Some trampoline owners say you should remove the net, flip it over and stack sandbags on top to hold it down. You can try to secure it to the ground in an upright position... But the more rain we get, the lower the chance the stakes and anchors will hold in the soggy ground.

“This will be moving quickly so even if you are well north up the coast towards lake Livingston or Sam Rayburn- those areas will get a lot of wind up there. Be prepared for power outages or trees to come down in east Texas,” said Meteorologist Jeff Lindner.

Meteorologist Jeff Lindner with the Harris County Flood Control District says even if you are not under a weather watch, get ready.

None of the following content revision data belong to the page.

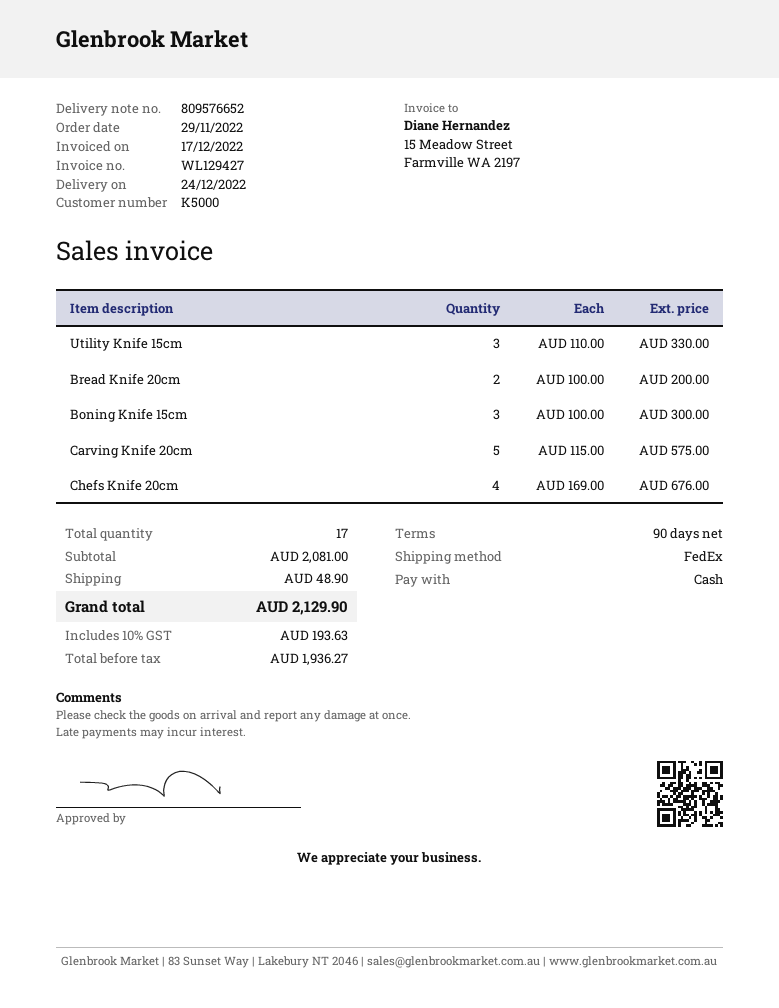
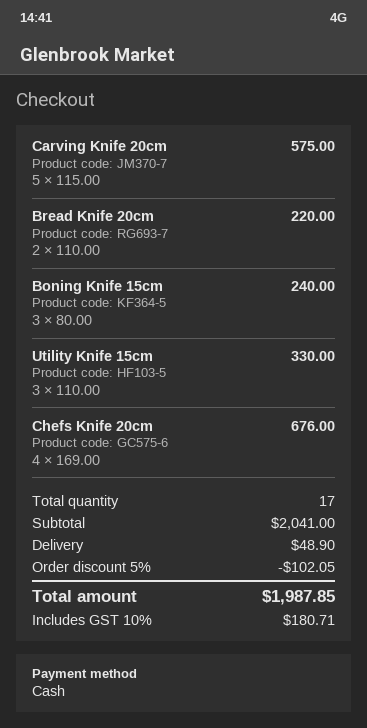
Bread Knife 20cm: 2 x 100.00 = 200.00 -> 2 x 110.00 = 220.00
Boning Knife 15cm: 3 x 100.00 = 300.00 -> 3 x 80.00 = 240.00
subtotal: 2081.00 -> 2041.00
discount: none -> 5% = 102.05
tax: 10% = 193.63 -> 10% = 180.71
total: 2129.90 -> 1987.85

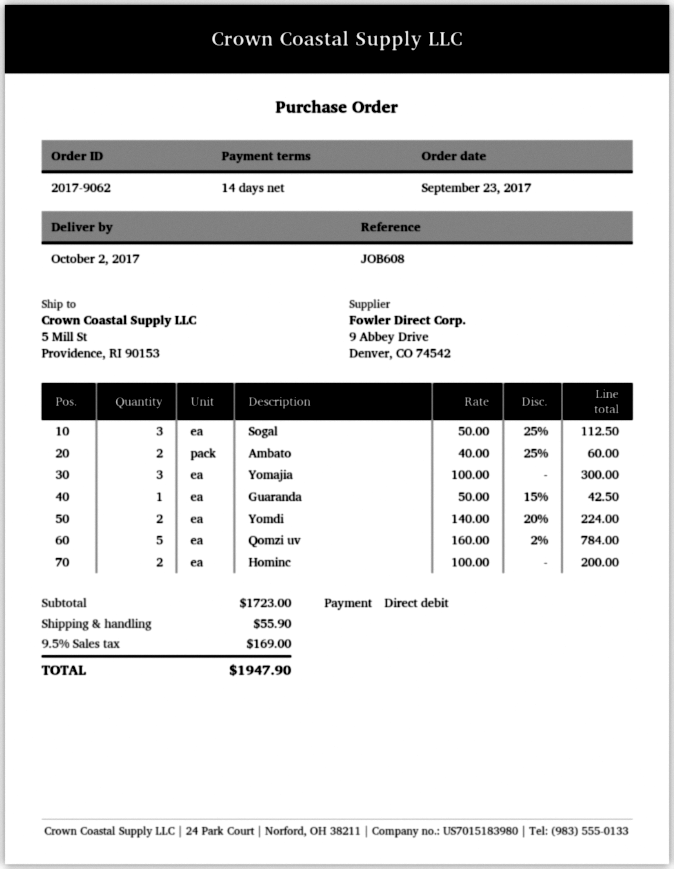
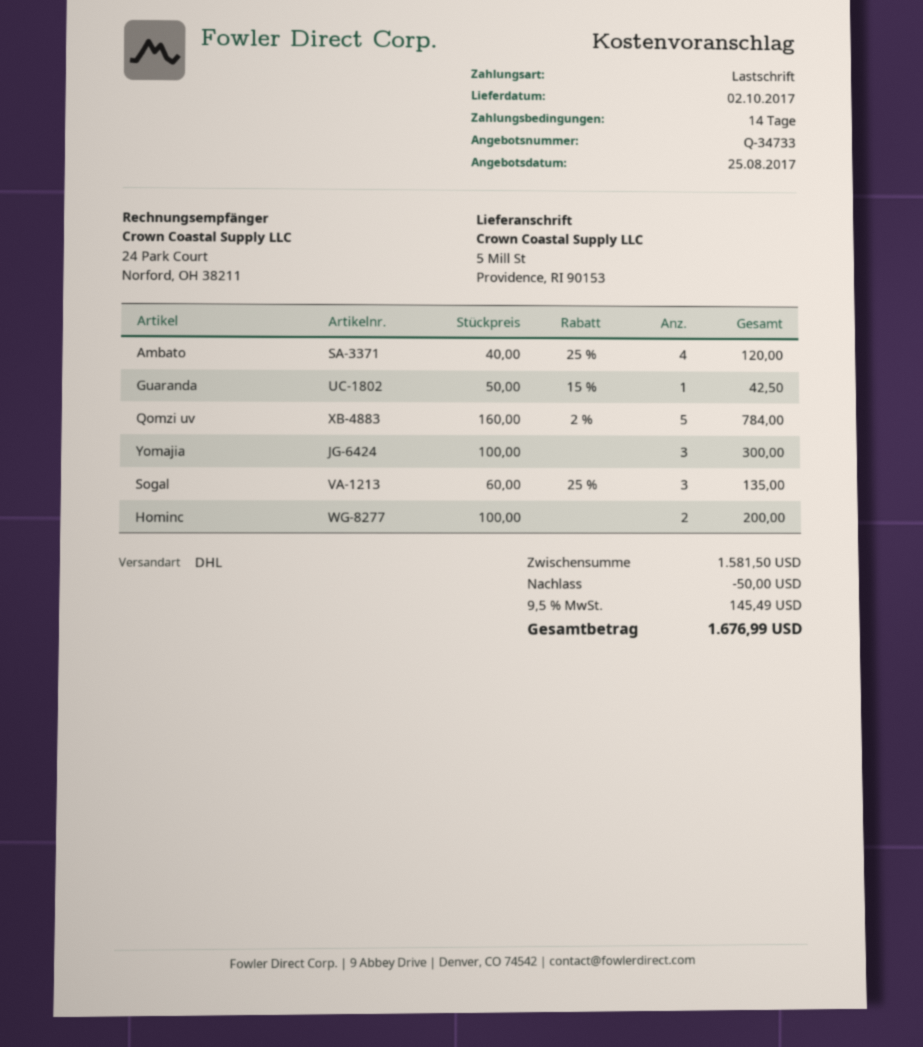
Sogal: 3 x 50.00 - 25% = 112.50 -> 3 x 60.00 - 25% = 135.00
Ambato: 2 x 40.00 - 25% = 60.00 -> 4 x 40.00 - 25% = 120.00
Yomdi: 2 x 140.00 - 20% = 224.00 -> none
subtotal: 1723.00 -> 1581.50
discount: none -> 50.00
shipping: 55.90 -> none
tax: 9.5% = 169.00 -> 9.5% = 145.49
total: 1947.90 -> 1676.99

"Right now with the current track we certainly could see some gusty winds in Western Harris County down in Fort Bend or Brazoria or up in Waller county. If the track shifts a little more to the west you would get more impacts in those counties," said Lindner. "They need to be preparing in those counties even though there are technically no watches for those areas right now again we have to assume this could come closer to us."

Take a look around your yard. Bring in patio furniture, your grill, dog house, potted plants, toys, and anything else that is not secure. You can store them in your garage, but keep in mind, garage doors are often the most vulnerable opening on a home during a hurricane. When you are outside, look for and remove loose branches or tree limbs.

Is all storm damage covered by homeowner’s insurance?

Even if you have homeowners insurance, if you don’t do your part to protect your property you may not be covered. The Conroe woman whose home was damaged by that flying trampoline last summer told us her neighbor’s insurance company denied the claim, saying the damage was caused by an act of God.